Game semantics for coinductive predicates

Question

Does anyone know of any work on game semantics for coinductive predicates?

A coinductive predicate is one where the predicate itself is called in the body of the predicate, and we are taking the meaning of the predicate to be the greatest fixed point of the underlying definition. Such a predicate will be defined over an infinite data structure, such as a stream or infinite tree or labelled transition system and so forth.

An overly simple example is the following (in Haskell):

data Cat = BlackCat | WhiteCat
data Stream a = Stream a (Stream a)

allBlacks :: Stream Cat -> Bool
allBlacks (Stream cat rest) = cat == BlackCat && allBlacks rest

I can define the stream of all black cats as:

blackCats :: Stream Cat
blackCats = Stream BlackCat blackCats

and use coinduction to prove:

allBlacks blackCats

One could think of a coinductive predicate as an infinite conjunction or disjunction, simply by imagining that it is unrolled completely. Game semantics in this setting would be straightforward: for an infinite conjunction, the Falsifier needs to select which conjunct to falsify in order to win the game; for an infinite disjunction, the Verifier needs to select which disjunct to satisfy in order to win the game.

There is, however, a natural order in 'evaluating' the coinductive predicate which is ignored when considering it as an infinite conjunction or disjunction, and I would like this ordering to be captured in the game semantics, namely that the game proceeds by playing each disjunct/conjunct in turn.

One additional problem I have is understanding which winning condition to use to capture the infinite nature of the predicate. Or to put it in lay persons terms: how do I know that there is no white cat in this supposed infinite stream of black cats––it could merely be after the point I stop looking?

additional example

Consider the following data type (again in Haskell):

data Tree a = Tree (a -> Maybe (Tree a))

Tree A corresponds to the greatest fixed point of the functor $F(X) = (X+1)^A$.

Now assume that there is some relation $R:\subseteq A\times A$. This has no intrinsic meaning, and is just used to formulate the following coinductive predicate. Thinking of $R$ as $\le$ is sufficient.

Consider the following coinductive predicate $covers\subseteq$Tree A$\times$Tree A (defined corecursively):

$\mathit{covers}(\alpha,\beta) = $ $\qquad \forall a\in A\mbox{ if } \alpha(a)\neq\bot \mbox{ then } \exists b\in B \mbox{ such that } a R b \mbox{ and } \beta(b)\neq\bot \mbox{ and } \mathit{covers}(\alpha(a),\beta(b))$.

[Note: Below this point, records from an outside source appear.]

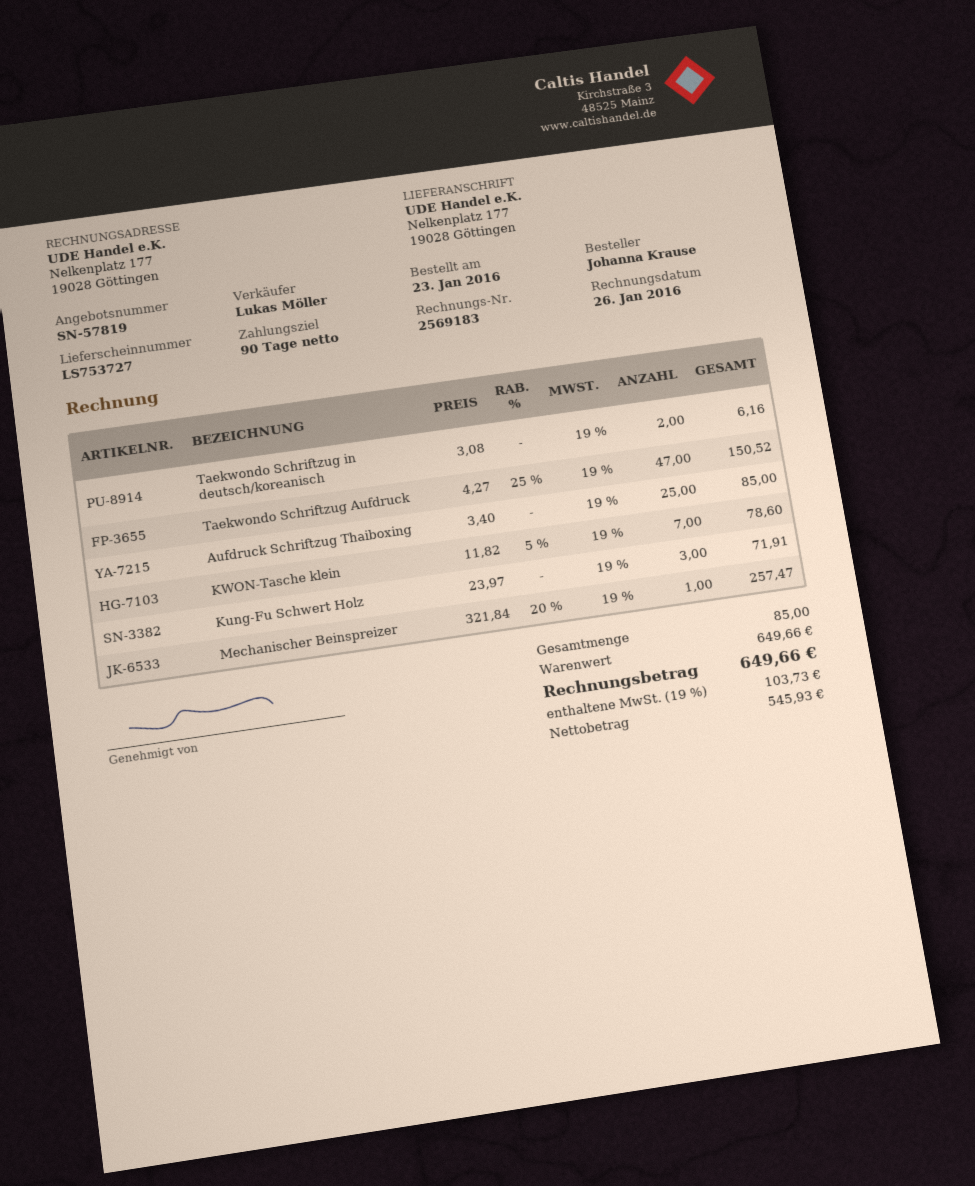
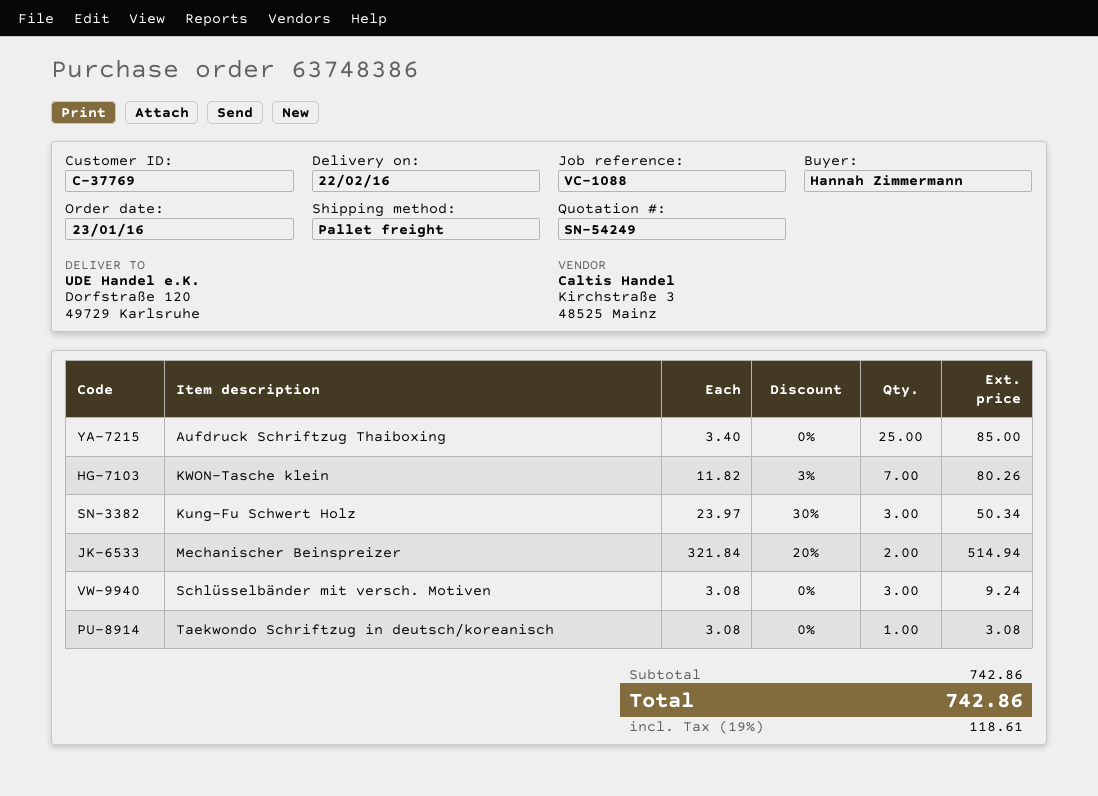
quote number: SN-57819 -> SN-54249
ordered by: Johanna Krause -> Hannah Zimmermann
ship to: Nelkenplatz 177, 19028 Göttingen -> Dorfstraße 120, 49729 Karlsruhe
Taekwondo Schriftzug in deutsch/koreanisch: 2 x 3.08 = 6.16 -> 1 x 3.08 = 3.08
Taekwondo Schriftzug Aufdruck: 47 x 4.27 - 25% = 150.52 -> none
KWON-Tasche klein: 7 x 11.82 - 5% = 78.60 -> 7 x 11.82 - 3% = 80.26
Kung-Fu Schwert Holz: 3 x 23.97 = 71.91 -> 3 x 23.97 - 30% = 50.34
Mechanischer Beinspreizer: 1 x 321.84 - 20% = 257.47 -> 2 x 321.84 - 20% = 514.94
Schlüsselbänder mit versch. Motiven: none -> 3 x 3.08 = 9.24
subtotal: 649.66 -> 742.86
tax: 19% = 103.73 -> 19% = 118.61
total: 649.66 -> 742.86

I'm looking for a formalism for expressing such predicates in terms of game-theoretic semantics. A link to existing work would be greatly appreciated. The main thing I'm having trouble getting my head around is the winning condition (as discussed in some of the comments below). Even though the game goes forever, infinite plays do not constitute a draw.

Answer 1

Vicious Circles by Barwise and Moss is a cornucopia of co-algebraic/co-inductive reasoning, and includes material on co-inductive games.

Not sure if it will help you out in your specific need, but might be the source of some inspiration in this line of reasoning.

Edit (x2):

I think you can follow a modified Ehrenfeucht-Fraïssé style approach like this: Falsifier gets to select any item from the stream/disjunction/conjunction. Verifier then has to show that any such item must be a black cat.

(You could put ordering or number of choices restrictions on Falsifier without loss of generality for a finite set of coinductive rules.)

If you think of coinduction as just induction without a base case, it is obvious that the only (co-)induction rule you have on blackCats is cat == BlackCat, so what else could an individual cat be in that stream? Any cat that Falsifier selects will have to conform to that rule, so Verifier wins.

Obviously this would scale to more numerous and complex coinductive rules, where the "challenge" for Verifier becomes to choose the appropriate rule for whatever item Falsifier chooses.

Colin Sterling's Bisimulation, Model Checking and Other Games, should help you out. His book Modal and Temporal Properties of Processes has similar material, though in less detail.

Answer 2

As a nitpick, you mean data Stream a = ... rather than data Stream a :: ....

Your allBlacks is only a semidecidable predicate, so there is a strategy which leads to a non-terminating game whereby you keep playing BlackCat. From the domain theory perspective, the computation isn't productive in that there is no information increase upon consuming an element from the stream when it equals BlackCat. For that reason I don't think the predicate can really be called coinductive, can it? My suspicion is that this is what underlies your confusion about winning conditions: indefinite stalling is a draw.